Experte: Präzisere MS-Diagnose durch Hirnwasser-Checks

Diese Publikation, die am Donnerstag als Begleitpublikation zeitgleich zu dem großen, überarbeiteten MS-Diagnosekriterienkatalog erschienen ist, belege eindeutig die Vorteile dieser Hirnwasser-Untersuchung und lege eine verstärkte Anwendung an Herz. "Mit dieser Methode, die im aktuellen Kriterienkatalog sehr deutlich forciert wird, werden freie Leichtketten nachgewiesen", erklärte der Neurologe, der an der Medizinischen Universität Innsbruck tätig ist und als Erstautor der Begleitpublikation fungierte.
Das bedeute ganz konkret: "Die Konzentration ebenjener lässt sich damit quantifizieren." Eine solche Quantifizierung, die mit der bisherigen und wesentlich umständlicheren Methode nicht möglich gewesen sei, sei wiederum immens wichtig: "Je höher der Wert, desto schlechter nämlich die Prognose." Dieser Wert könnte sich schließlich beispielsweise auf die im Anschluss notwendige "Therapieintensität" und die Beratung der Betroffenen auswirken, betonte der renommierte, an der Universitätsklinik für Neurologie tätige Experte.
"Liquordiagnostik" kann sehr rasch erfolgen
In der Liquordiagnostik-Begleitpublikation zeige man nunmehr die Relevanz und die exakte Anwendung der Hirnwasser-Checks. "Diese Diagnosemethode ist mit zwanzig Minuten überaus rasch möglich", strich der Topmediziner einen weiteren Vorteil heraus. "Somit gelangt man in kürzester Zeit zu einem Nachweis der chronischen Entzündung, die MS ausmacht", führte Deisenhammer aus. Gemeinsam mit zusätzlich verankerten Untersuchungen und Diagnosekriterien, etwa mittels Magnetresonanz-Tomographie, gelange man damit zu einer Verringerung von MS-Fehldiagnosen, führte er aus.
Diese seien nämlich - wie generell in der Medizin - "ganz und gar nicht unwesentlich": "Rund zehn Prozent sind im Schnitt über alle Disziplinen und Krankheiten verteilt Fehldiagnosen, bei MS sogar bis zu zwölf Prozent." Von nicht spezialisierten Radiologen könnten migränebedingte MRT-Veränderungen etwa mit MS verwechselt werden, so Deisenhammer. Auch "vaskuläre Veränderungen" würden potenziell recht ähnlich aussehen und führten von Zeit zu Zeit zu "Verwechslungen".

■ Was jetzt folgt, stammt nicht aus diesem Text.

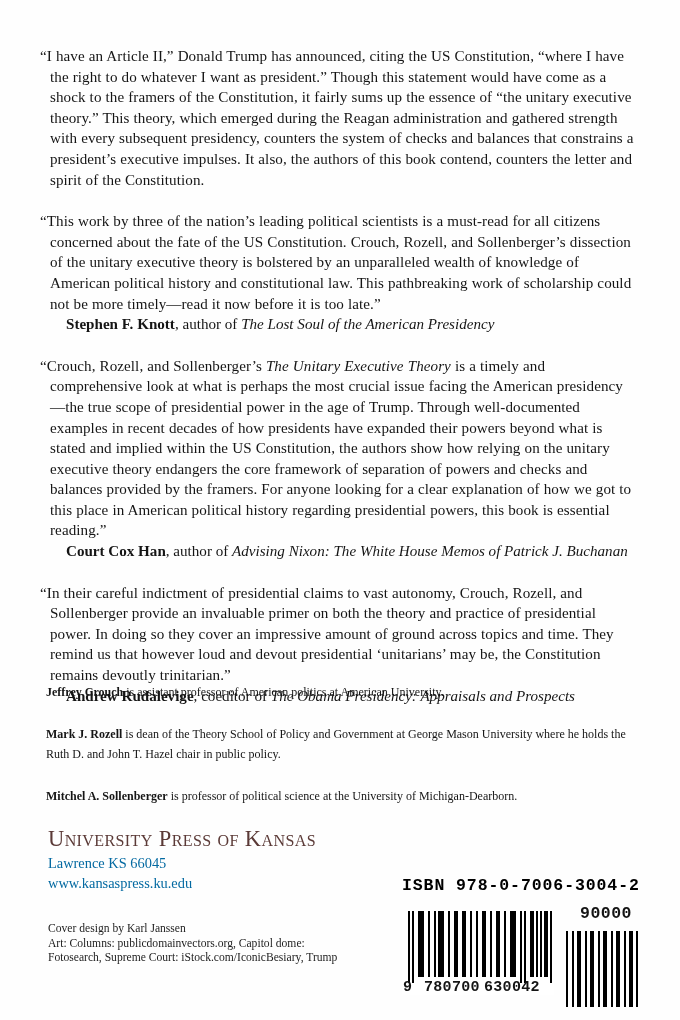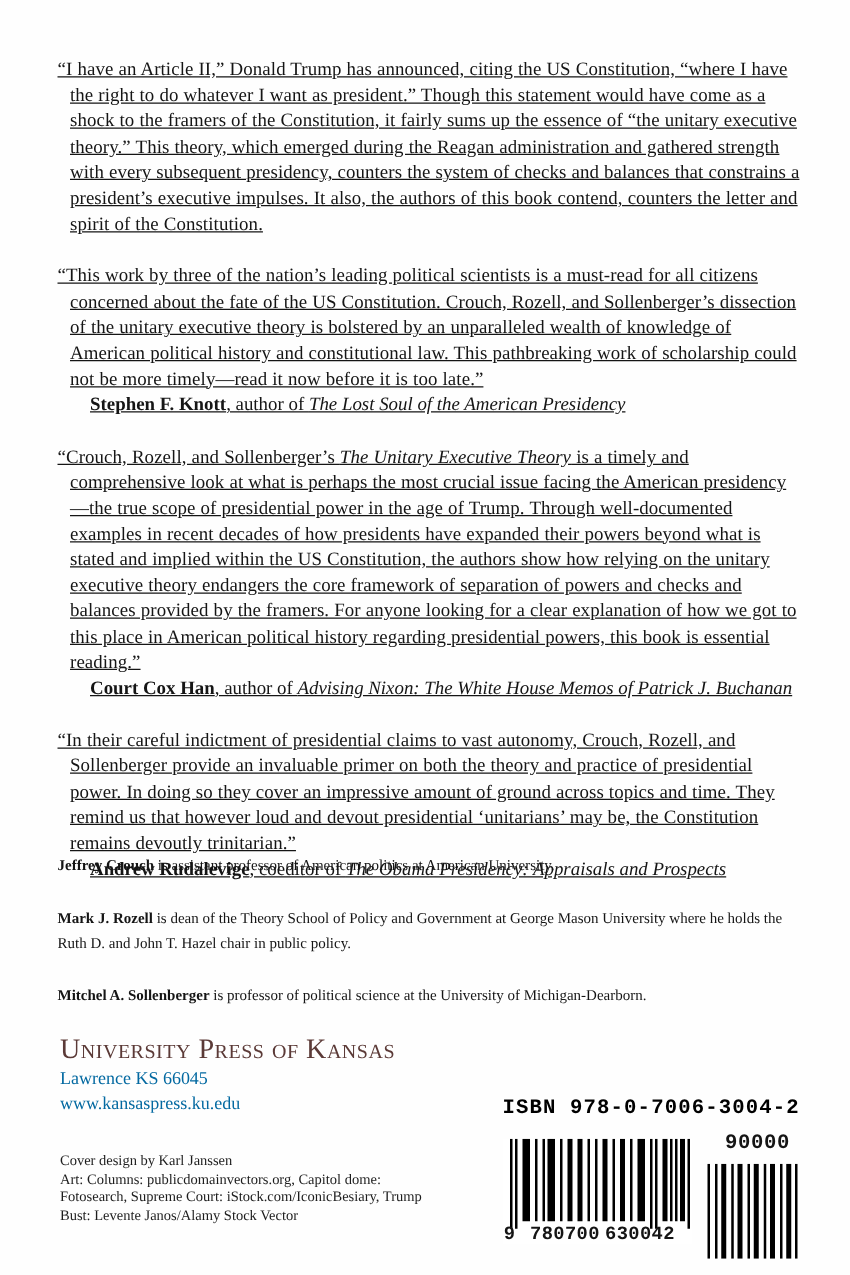"“I have an Article II,”" .blurbs { left: 46px -> 40px; text-decoration: underline -> none }
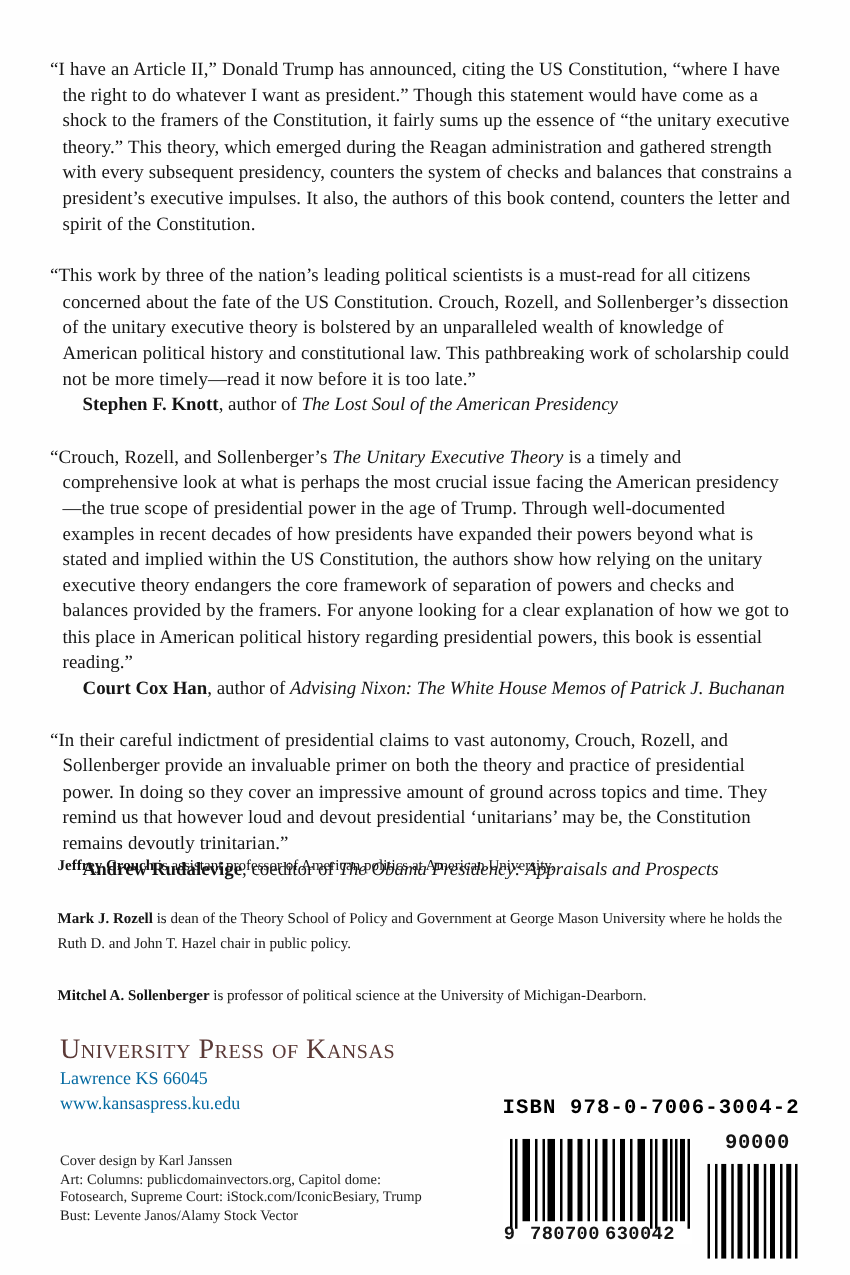"Bust: Levente Janos/Alamy Stock Vector" p.credit-line { html: <p>Bust: Levente Janos/Alamy Stock Vector</p> -> none }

Niederschwelligkeit und Einfachheit als wesentliche Vorteile
Die Liquordiagnostik habe - abgesehen von ihrem offensichtlichen Beitrag zur Reduktion von Fehldiagnosen - auch den großen Vorzug der Niederschwelligkeit und Einfachheit. "Die Zahl der Labore, die diese Methode anwenden kann, ist wesentlich höher im Vergleich zu den Laboren, die die alte Methode anbieten", berichtete Deisenhammer. Das sei in Österreich zwar "nicht das Hauptthema", aber es gebe "Gegenden auf der Welt, wo Liquor-Spezialuntersuchungen wenig bis gar nicht verfügbar sind, Leichtketten-Liquordiagnostik aber möglich ist".
Gemeinsam mit dem Vorantreiben und der Präzisierung der weiteren bereits etablierten diagnostischen Methoden sei aktuell mit der Publikation der Kriterien bereits ein "hohes wissenschaftlich-medizinisches Niveau erreicht", hielt Deisenhammer fest. "Ich sehe in den nächsten fünf Jahren keine maßgeblichen Änderungen", sagte der Mediziner über die damit verbundenen Diagnose-Kriterien, die zuletzt 2017 erneuert worden waren.